I thought I was ruthless at not installing browser extensions. It’s part of the process of getting old, customising things less and less. Despite that, I’ve accumulated seven extensions.
(The most unusual and interesting one lurking in there is Churnalism, which tries to tell you whose press release each newspaper story is copied and pasted from)
As you can see, this morning I disabled them all.
Why?
I noticed that to load my list of datasets on ScraperWiki, a relatively complicated but in modern days not untypical SaaS application, was taking round about 2 seconds (that’s the DOMContentLoaded number in the Network tab of Chrome’s developer tools – actually I use Chromium on a Mac, if that matters).

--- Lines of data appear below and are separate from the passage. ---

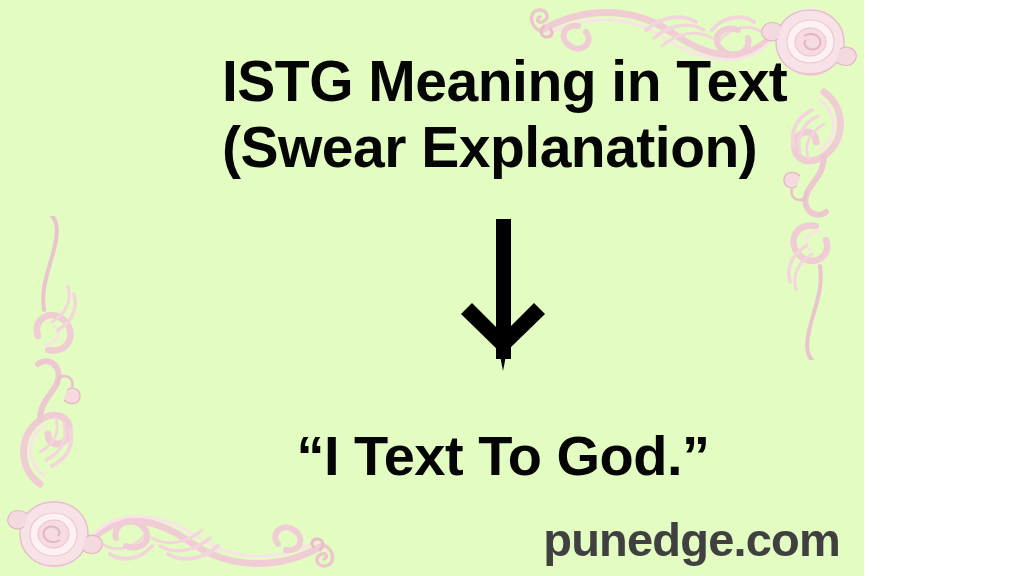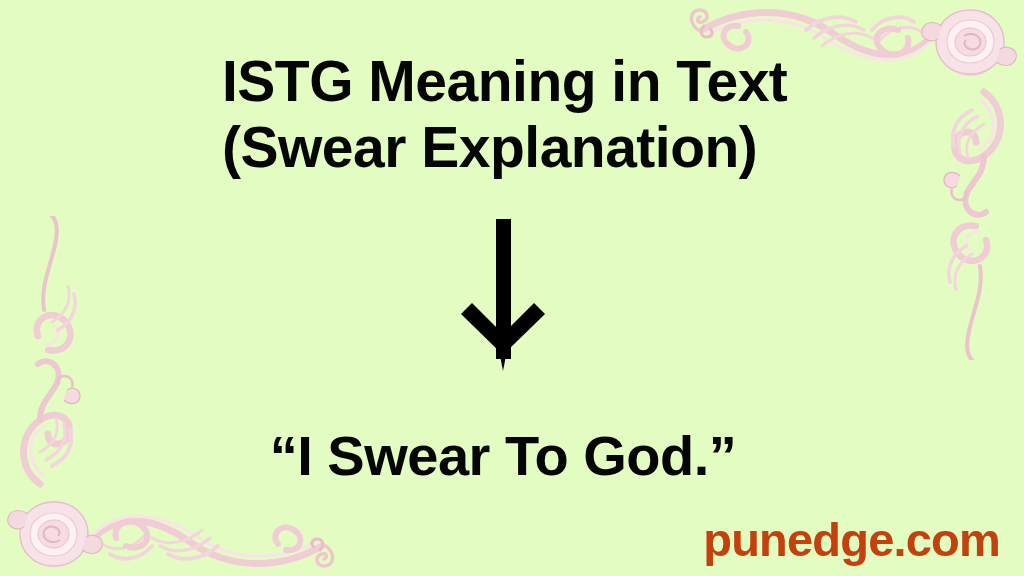--- a/index.html
+++ b/index.html
@@ -16,7 +16,7 @@
 
   #canvas {
     position: relative;
-    width: 1024px;
+    width: 864px;
     height: 576px;
     background: #e3fcc1;
     overflow: hidden;

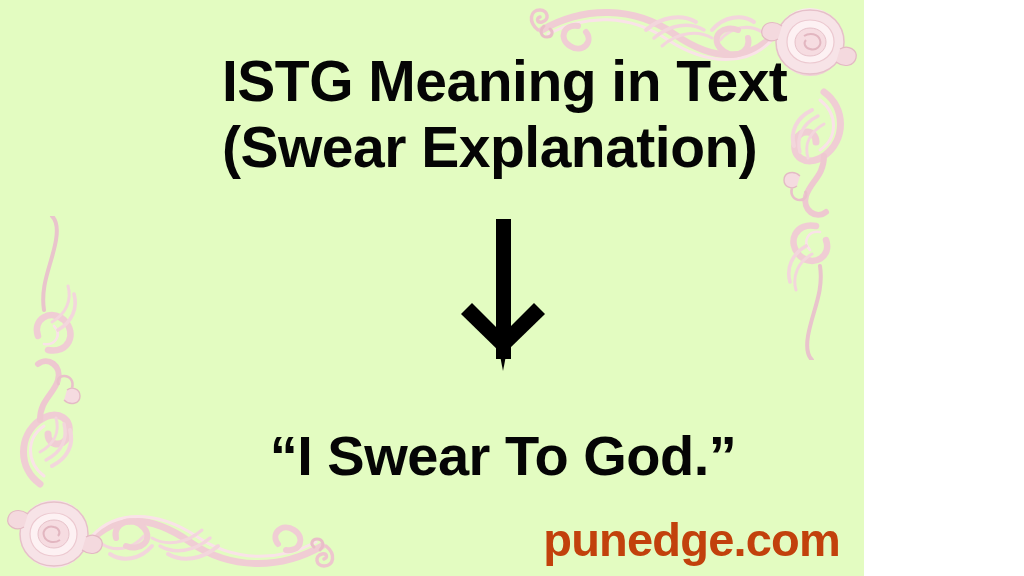--- a/index.html
+++ b/index.html
@@ -255,7 +255,7 @@
     </svg>
   </div>
 
-  <div class="quote-line" style="color: rgb(5, 5, 5);">“I Swear To God.”</div>
+  <div class="quote-line" style="color: rgb(5, 5, 5);">“I Text To God.”</div>
 
   <div class="watermark" style="color: #c2410c; margin-left: 19px;">punedge.com</div>
 

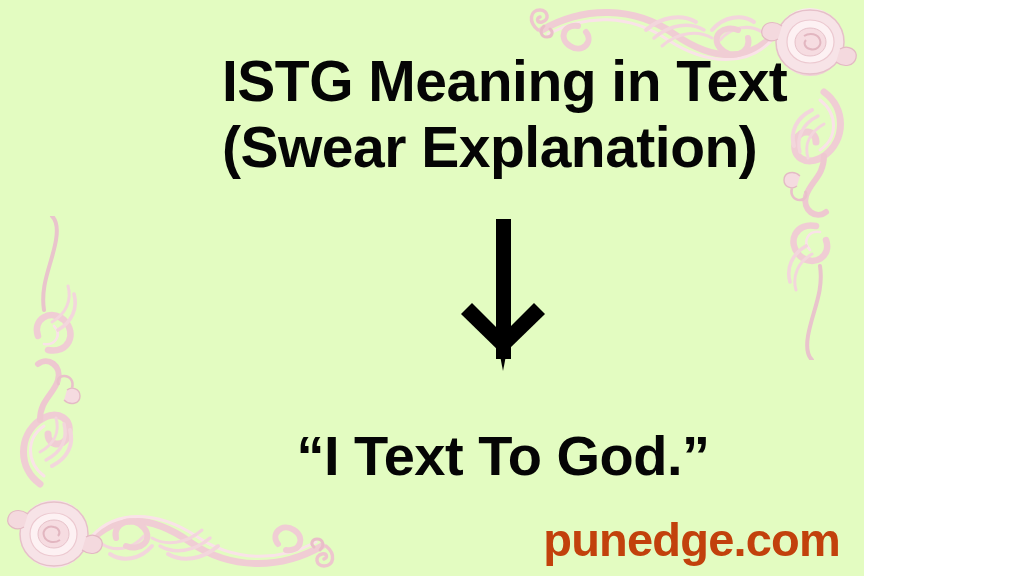--- a/index.html
+++ b/index.html
@@ -257,7 +257,7 @@
 
   <div class="quote-line" style="color: rgb(5, 5, 5);">“I Text To God.”</div>
 
-  <div class="watermark" style="color: #c2410c; margin-left: 19px;">punedge.com</div>
+  <div class="watermark" style="color: #404040; margin-left: 19px;">punedge.com</div>
 
 </div>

When I disable all the extensions it takes only 1.5 seconds.
I briefly tried a binary search to find the culprit. It turned out there wasn’t a specific one, just lots of plugins scanning the DOM with lists of URLs to remove privacy bugs or block adverts. Each one eating up a small sounding but incrementally vast change. Further and proper statistical study required.
I must have gradually installed them in a fit of solidarity for privacy software makers post-Snowden. My previous policy was to try to experience the web in the way that non experts did, so I would be forced to either make it more usable, or at least all suffer together.
Now I’ve turned off all the plugins, the whole web feels fresh and fast again.